ASSIGNMENT: Pictures appear among the records below and must be omitted. Repeat exactly the lines from the line with "(partially) Generalist ✓" to the line with "- map schakelaars", both included.

Change detection outputs

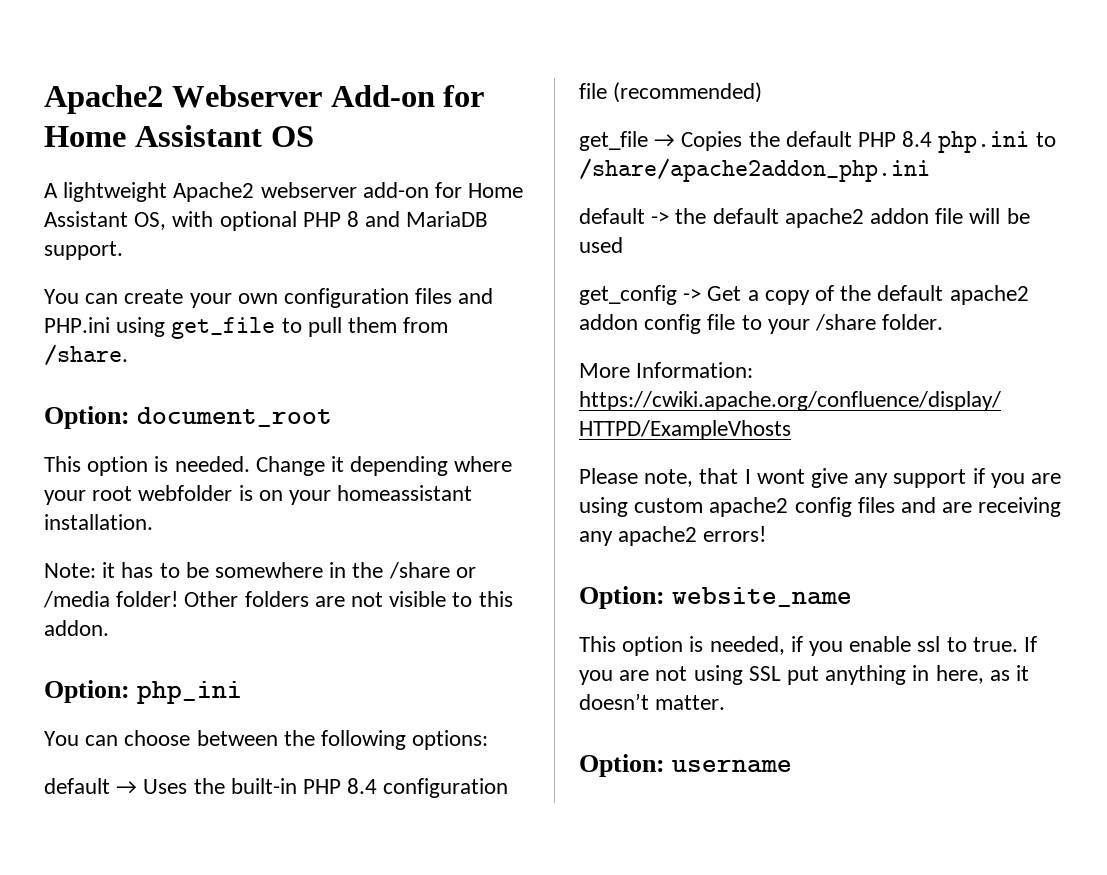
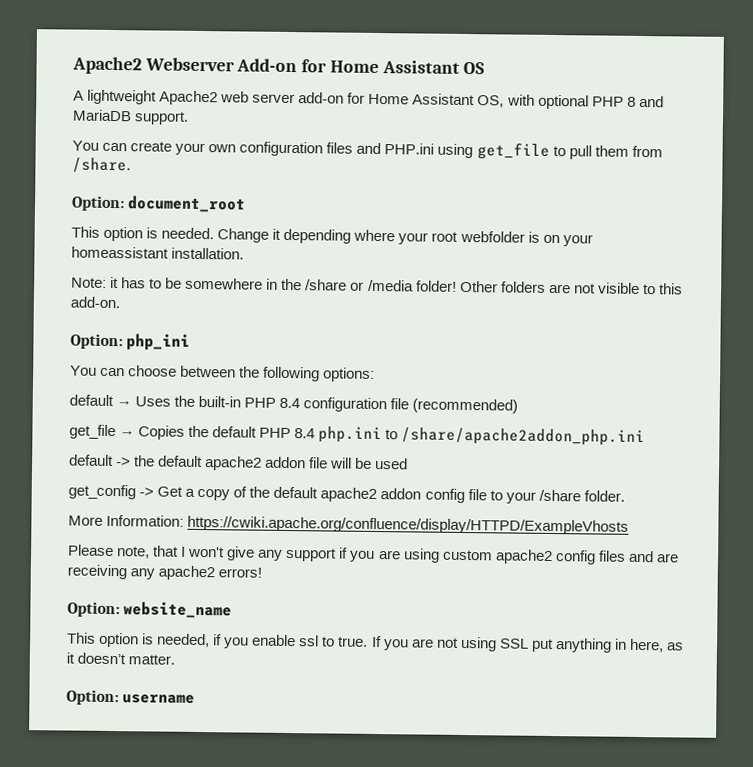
- A lightweight Apache2 webserver add-on for Home Assistant OS, with optional PHP 8 and MariaDB support.
+ A lightweight Apache2 web server add-on for Home Assistant OS, with optional PHP 8 and MariaDB support.
- Other folders are not visible to this addon.
+ Other folders are not visible to this add-on.
- Please note, that I wont give any support if you are using custom apache2 config files and are receiving any apache2 errors!
+ Please note, that I won't give any support if you are using custom apache2 config files and are receiving any apache2 errors!

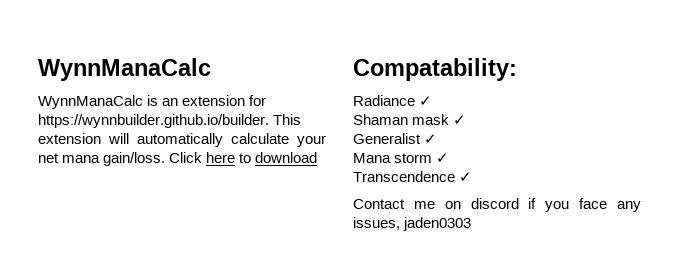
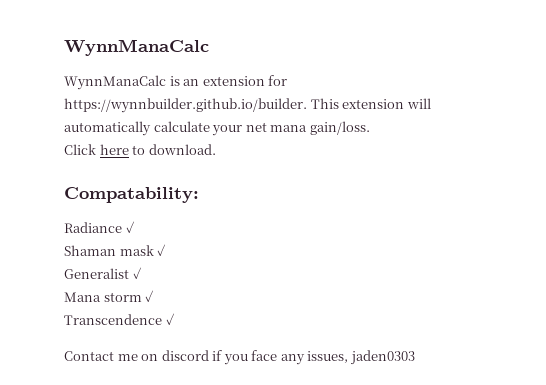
- WynnManaCalc is an extension for https://wynnbuilder.github.io/builder. This extension will automatically calculate your net mana gain/loss. Click here to download
+ WynnManaCalc is an extension for https://wynnbuilder.github.io/builder. This extension will automatically calculate your net mana gain/loss.
+ Click here to download.

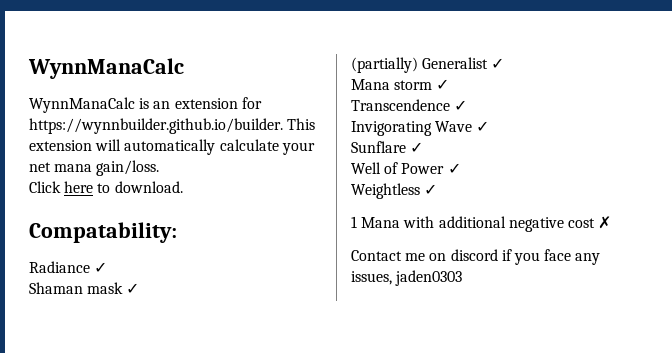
- Generalist ✓
+ (partially) Generalist ✓
+ Invigorating Wave ✓
+ Sunflare ✓
+ Well of Power ✓
+ Weightless ✓
+ 1 Mana with additional negative cost ✗

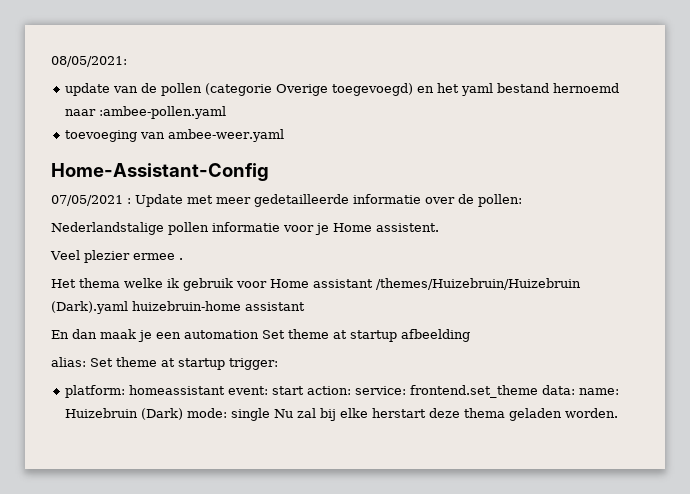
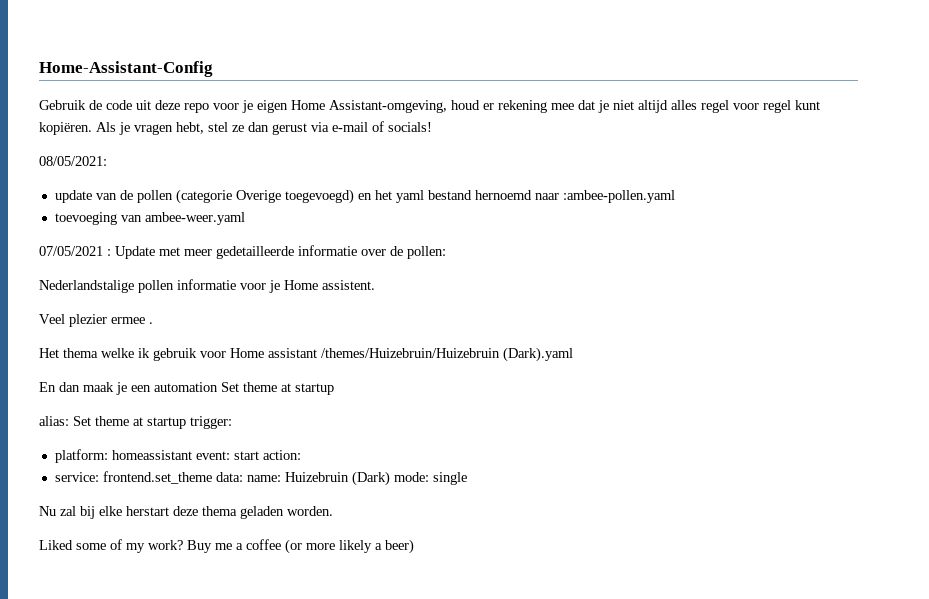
+ Home-Assistant-Config
+ Gebruik de code uit deze repo voor je eigen Home Assistant-omgeving, houd er rekening mee dat je niet altijd alles regel voor regel kunt kopiëren. Als je vragen hebt, stel ze dan gerust via e-mail of socials!
- Home-Assistant-Config
- Het thema welke ik gebruik voor Home assistant /themes/Huizebruin/Huizebruin (Dark).yaml huizebruin-home assistant
+ Het thema welke ik gebruik voor Home assistant /themes/Huizebruin/Huizebruin (Dark).yaml
- En dan maak je een automation Set theme at startup afbeelding
+ En dan maak je een automation Set theme at startup
- platform: homeassistant event: start action: service: frontend.set_theme data: name: Huizebruin (Dark) mode: single Nu zal bij elke herstart deze thema geladen worden.
+ platform: homeassistant event: start action:
+ service: frontend.set_theme data: name: Huizebruin (Dark) mode: single
+ Nu zal bij elke herstart deze thema geladen worden.
+ Liked some of my work? Buy me a coffee (or more likely a beer)

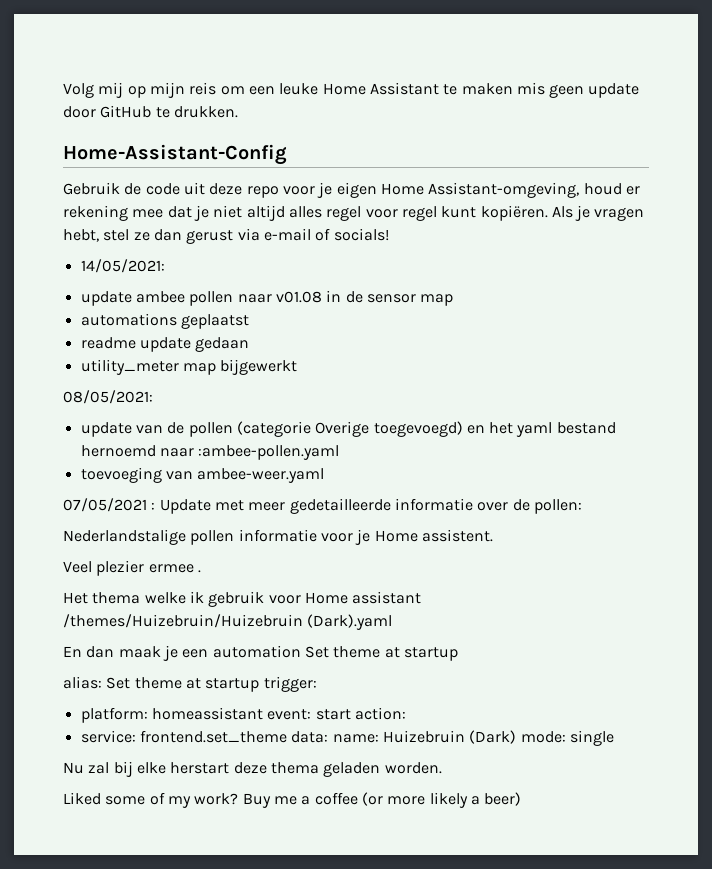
+ Volg mij op mijn reis om een leuke Home Assistant te maken mis geen update door GitHub te drukken.
+ 14/05/2021:
+ update ambee pollen naar v01.08 in de sensor map
+ automations geplaatst
+ readme update gedaan
+ utility_meter map bijgewerkt

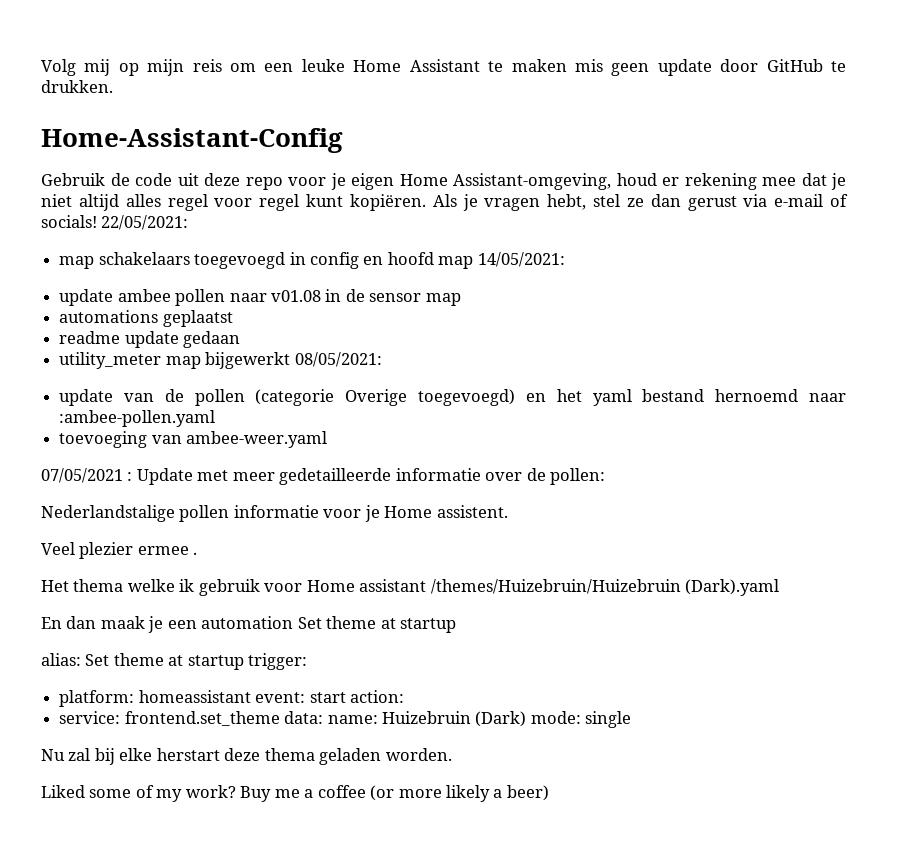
- Als je vragen hebt, stel ze dan gerust via e-mail of socials!
- 14/05/2021:
+ Als je vragen hebt, stel ze dan gerust via e-mail of socials! 22/05/2021:
+ map schakelaars toegevoegd in config en hoofd map 14/05/2021:
- utility_meter map bijgewerkt
- 08/05/2021:
+ utility_meter map bijgewerkt 08/05/2021:

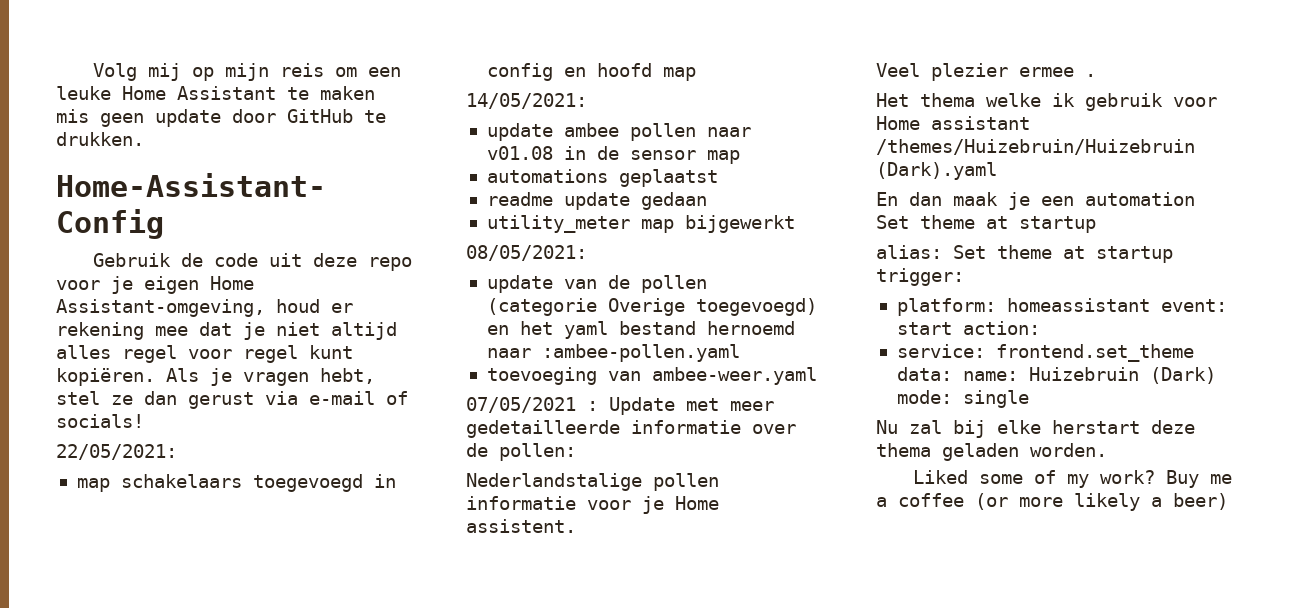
- Als je vragen hebt, stel ze dan gerust via e-mail of socials! 22/05/2021:
+ Als je vragen hebt, stel ze dan gerust via e-mail of socials!
+ 22/05/2021:
- map schakelaars toegevoegd in config en hoofd map 14/05/2021:
+ map schakelaars toegevoegd in config en hoofd map
+ 14/05/2021:
- utility_meter map bijgewerkt 08/05/2021:
+ utility_meter map bijgewerkt
+ 08/05/2021:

THE COMPLETED TASK:
+ (partially) Generalist ✓
+ Invigorating Wave ✓
+ Sunflare ✓
+ Well of Power ✓
+ Weightless ✓
+ 1 Mana with additional negative cost ✗

+ Home-Assistant-Config
+ Gebruik de code uit deze repo voor je eigen Home Assistant-omgeving, houd er rekening mee dat je niet altijd alles regel voor regel kunt kopiëren. Als je vragen hebt, stel ze dan gerust via e-mail of socials!
- Home-Assistant-Config
- Het thema welke ik gebruik voor Home assistant /themes/Huizebruin/Huizebruin (Dark).yaml huizebruin-home assistant
+ Het thema welke ik gebruik voor Home assistant /themes/Huizebruin/Huizebruin (Dark).yaml
- En dan maak je een automation Set theme at startup afbeelding
+ En dan maak je een automation Set theme at startup
- platform: homeassistant event: start action: service: frontend.set_theme data: name: Huizebruin (Dark) mode: single Nu zal bij elke herstart deze thema geladen worden.
+ platform: homeassistant event: start action:
+ service: frontend.set_theme data: name: Huizebruin (Dark) mode: single
+ Nu zal bij elke herstart deze thema geladen worden.
+ Liked some of my work? Buy me a coffee (or more likely a beer)

+ Volg mij op mijn reis om een leuke Home Assistant te maken mis geen update door GitHub te drukken.
+ 14/05/2021:
+ update ambee pollen naar v01.08 in de sensor map
+ automations geplaatst
+ readme update gedaan
+ utility_meter map bijgewerkt

- Als je vragen hebt, stel ze dan gerust via e-mail of socials!
- 14/05/2021:
+ Als je vragen hebt, stel ze dan gerust via e-mail of socials! 22/05/2021:
+ map schakelaars toegevoegd in config en hoofd map 14/05/2021:
- utility_meter map bijgewerkt
- 08/05/2021:
+ utility_meter map bijgewerkt 08/05/2021:

- Als je vragen hebt, stel ze dan gerust via e-mail of socials! 22/05/2021:
+ Als je vragen hebt, stel ze dan gerust via e-mail of socials!
+ 22/05/2021:
- map schakelaars toegevoegd in config en hoofd map 14/05/2021:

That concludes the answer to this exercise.